A Frenchman who pledged allegiance to Islamic State stabbed a police commander to death outside his home and killed his partner, who also worked for the police, in an attack the government denounced as “an abject act of terrorism”.
Larossi Abballa, 25, also took the couple’s three-year-old son hostage in Monday night’s attack. The boy was found unharmed but in a state of shock after police commandos stormed the house and killed the attacker.
Born in France of Moroccan origin, Abballa was jailed in 2013 for helping Islamist militants go to Pakistan and had been under security service surveillance, including wiretaps, at the time of the attack, Paris prosecutor Francois Molins said.
The attacker told police negotiators during the siege he had answered an appeal by Iraq-based Islamic State chief Abu Bakr al-Baghdadi “to kill infidels at home with their families“, Molins told a news conference.

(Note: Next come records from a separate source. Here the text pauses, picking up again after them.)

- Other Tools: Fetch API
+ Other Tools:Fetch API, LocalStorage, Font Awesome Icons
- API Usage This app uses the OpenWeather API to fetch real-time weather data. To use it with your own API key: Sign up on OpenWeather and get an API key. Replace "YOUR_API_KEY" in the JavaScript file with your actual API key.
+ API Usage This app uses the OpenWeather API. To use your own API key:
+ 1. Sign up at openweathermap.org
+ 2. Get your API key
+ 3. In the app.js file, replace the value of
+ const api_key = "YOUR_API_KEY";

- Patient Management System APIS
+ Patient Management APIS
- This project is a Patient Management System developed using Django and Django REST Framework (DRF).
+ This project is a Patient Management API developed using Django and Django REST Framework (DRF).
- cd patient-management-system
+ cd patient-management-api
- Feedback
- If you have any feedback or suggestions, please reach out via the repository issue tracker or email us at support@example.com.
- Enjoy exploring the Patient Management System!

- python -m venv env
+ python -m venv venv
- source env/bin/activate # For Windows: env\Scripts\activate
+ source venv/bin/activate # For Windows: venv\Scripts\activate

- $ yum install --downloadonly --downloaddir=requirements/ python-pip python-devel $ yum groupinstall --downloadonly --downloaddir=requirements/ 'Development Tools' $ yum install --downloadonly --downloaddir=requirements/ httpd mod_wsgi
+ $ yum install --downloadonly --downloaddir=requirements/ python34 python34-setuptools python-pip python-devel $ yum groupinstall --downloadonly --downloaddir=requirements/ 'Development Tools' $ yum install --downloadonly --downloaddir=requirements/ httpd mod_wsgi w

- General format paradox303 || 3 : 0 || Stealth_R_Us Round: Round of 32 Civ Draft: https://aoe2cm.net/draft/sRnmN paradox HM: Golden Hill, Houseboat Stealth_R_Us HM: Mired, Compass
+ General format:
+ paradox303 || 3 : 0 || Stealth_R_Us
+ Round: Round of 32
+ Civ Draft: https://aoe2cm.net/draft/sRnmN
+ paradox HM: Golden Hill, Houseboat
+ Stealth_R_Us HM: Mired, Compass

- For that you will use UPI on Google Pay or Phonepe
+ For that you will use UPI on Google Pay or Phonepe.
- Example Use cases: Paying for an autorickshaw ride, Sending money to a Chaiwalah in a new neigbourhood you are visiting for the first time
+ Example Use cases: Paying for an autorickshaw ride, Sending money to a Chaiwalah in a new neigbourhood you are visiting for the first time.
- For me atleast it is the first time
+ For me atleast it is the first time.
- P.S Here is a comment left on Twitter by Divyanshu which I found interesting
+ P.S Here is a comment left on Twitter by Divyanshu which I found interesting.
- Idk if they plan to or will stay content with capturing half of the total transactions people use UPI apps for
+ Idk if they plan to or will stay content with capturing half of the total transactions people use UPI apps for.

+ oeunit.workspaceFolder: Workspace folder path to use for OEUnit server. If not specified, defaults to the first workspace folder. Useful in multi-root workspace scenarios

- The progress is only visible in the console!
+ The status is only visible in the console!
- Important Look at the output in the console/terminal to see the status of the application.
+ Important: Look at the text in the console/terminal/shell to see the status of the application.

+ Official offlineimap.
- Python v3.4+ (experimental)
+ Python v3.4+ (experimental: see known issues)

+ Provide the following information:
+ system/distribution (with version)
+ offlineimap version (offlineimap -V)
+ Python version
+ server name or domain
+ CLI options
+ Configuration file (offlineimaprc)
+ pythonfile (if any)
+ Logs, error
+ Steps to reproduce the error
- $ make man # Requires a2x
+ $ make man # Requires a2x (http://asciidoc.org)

“The killer said he was a practicing Muslim, was observing Ramadan and, that three weeks ago, he had pledged allegiance to Abu Bakr al-Baghdadi,” Molins said.
Police found a bloodied knife at the scene along with a list of other potential targets including rap musicians, journalists and police officers, the prosecutor said.
In a video posted on social networks, Abballa linked the attack to the soccer championship, saying: “The Euros will be a graveyard.”